Microsoft partner OpenAI is launching a new text-to-video artificial intelligence model by the name of Sora.
OpenAI Co-founder and CEO Sam Altman took to Twitter to make the announcement that the company is opening access to “a limited number of creators.”
While Sora is currently limited to ‘red team’ users to evaluate the potentiality of harm and risk to the general population, the diffusion model will eventually be available for more people to play around with soon.
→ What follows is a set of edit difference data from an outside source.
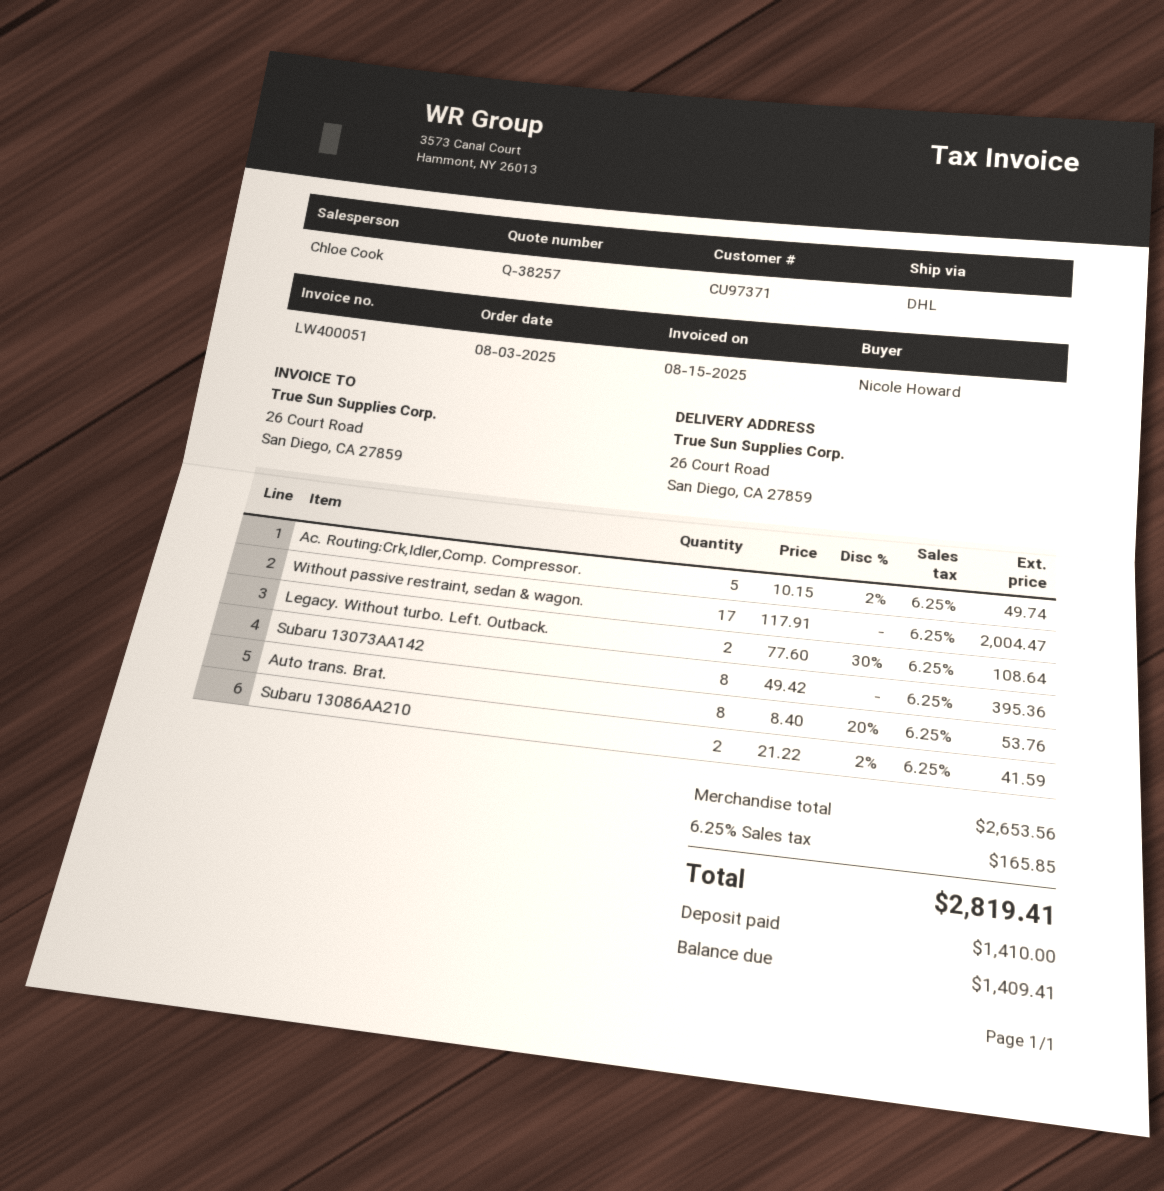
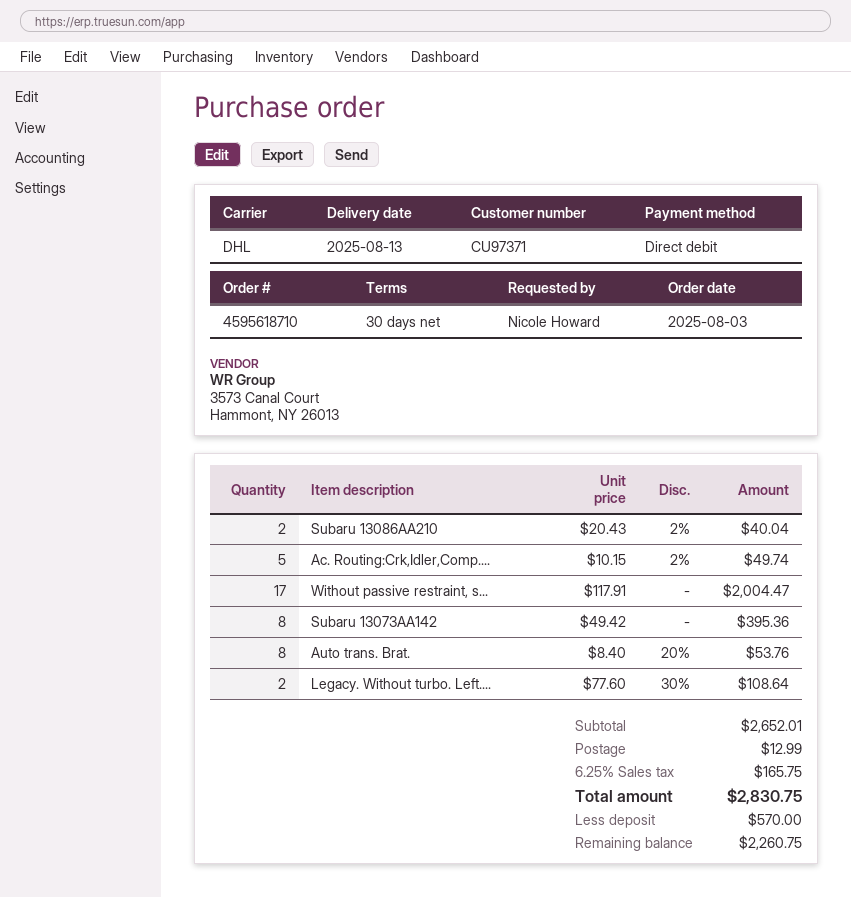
Subaru 13086AA210: 2 x 21.22 - 2% = 41.59 -> 2 x 20.43 - 2% = 40.04
subtotal: 2653.56 -> 2652.01
shipping: none -> 12.99
tax: 6.25% = 165.85 -> 6.25% = 165.75
total: 2819.41 -> 2830.75
deposit: 1410.00 -> 570.00
balance: 1409.41 -> 2260.75

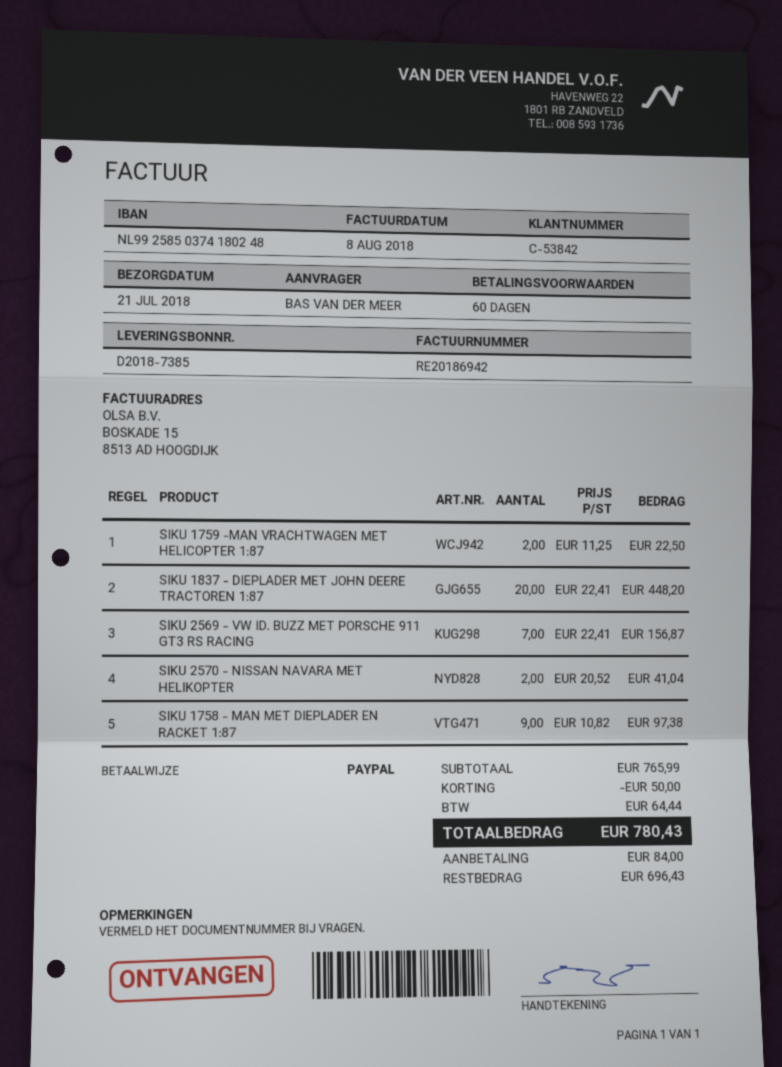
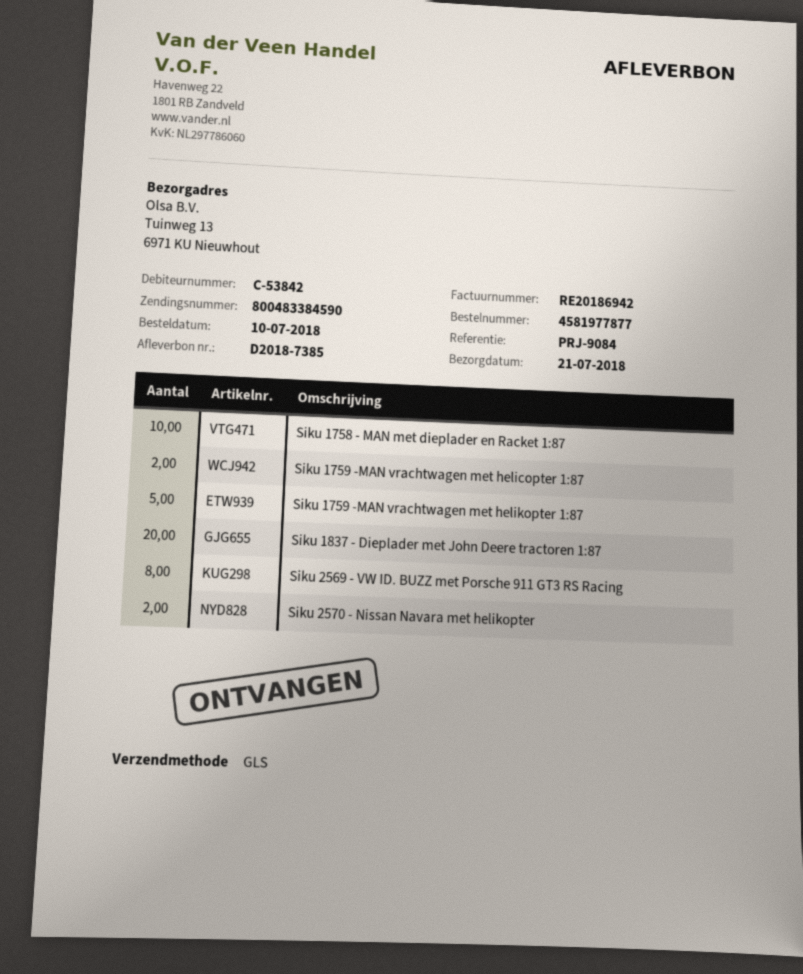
SIKU 2569 - VW ID. BUZZ MET PORSCHE 911 GT3 RS RACING: 7 -> 8
SIKU 1758 - MAN MET DIEPLADER EN RACKET 1:87: 9 -> 10
Siku 1759 -MAN vrachtwagen met helikopter 1:87: none -> 5

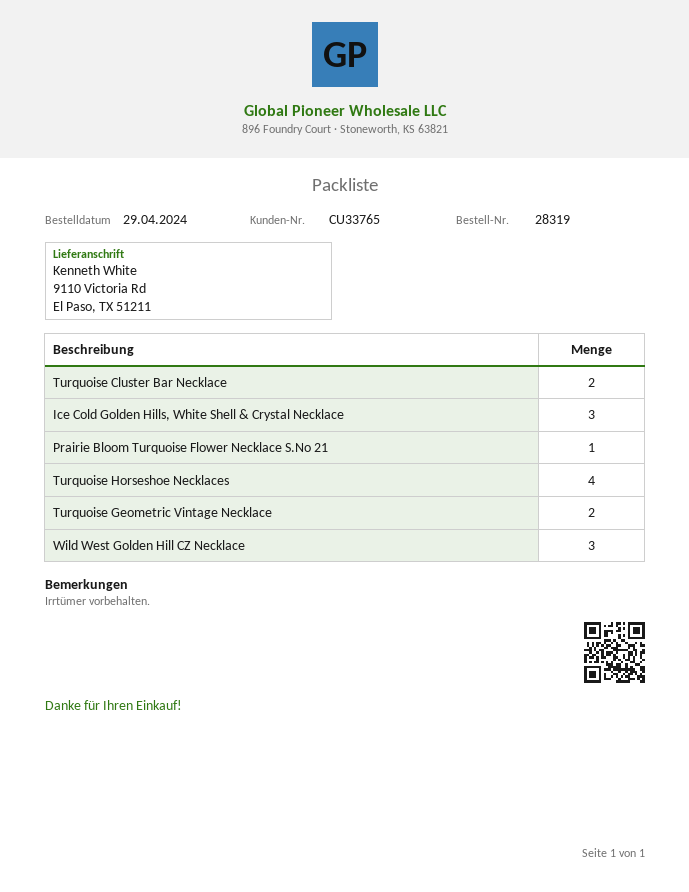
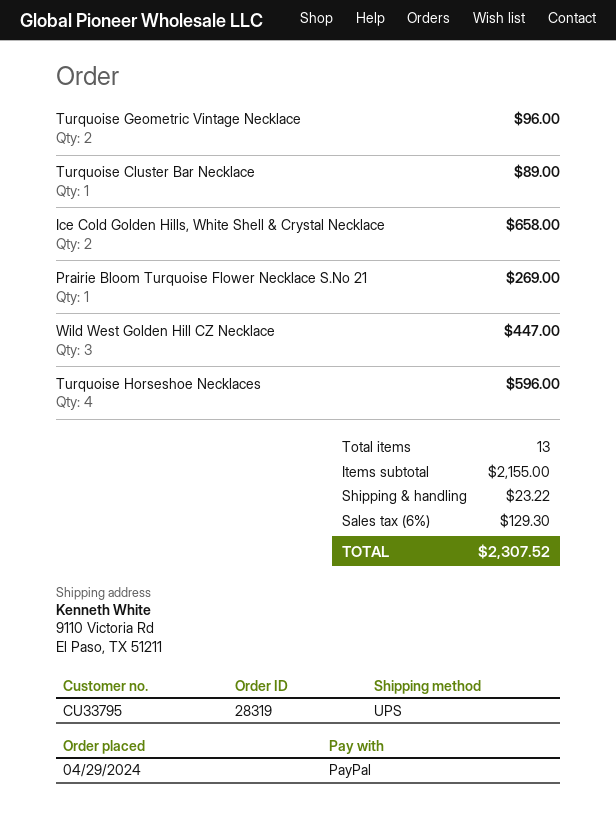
customer number: CU33765 -> CU33795
Turquoise Cluster Bar Necklace: 2 -> 1
Ice Cold Golden Hills, White Shell & Crystal Necklace: 3 -> 2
According to the Sora website, the model uses a transformer architecture built on past research in DALL-E3 from highly ‘descriptive captions’ historicals to generate the training data eventually used for the video creation.
With an emphasis on leveraging the descriptive captions prompts from DALL-E3 Sora “is able to generate complex scenes with multiple characters, specific types of motion, and accurate details of the subject and background. The model understands not only what the user has asked for in the prompt, but also how those things exist in the physical world.”
Despite the Sora website hosting a ton of elegant video examples, the platform has its limitations the company would like to inform users of that include struggling to simulate the physics of complex scenes or understanding “specific instances of cause and effect.”
Other place Sora may stumble in recreating text prompts visually is in spatial detailing such as confusing left and right or precise descriptions of events over time.
Sora marks another advancement for AI even though Google began playing around in the space late last year. Google’s Lumiere project serves a remarkably similar audience to Sora but with more restrictions such as a five second limitation while Sora can produce videos a minute long in length.
Lumiere also uses a fundamentally different diffusion model that attempts to extend space and time of a still image using a new model called Space-Time-U-Net or STUNet. Another player in the text-to-video AI race is Runway which showed up mid 2022 and bascially offered what amounted to impressive parallax effect on images.
OpenAI’s Sora builds on the foundation Runway and Lumiere have established and will another feature to the AI tool set for users.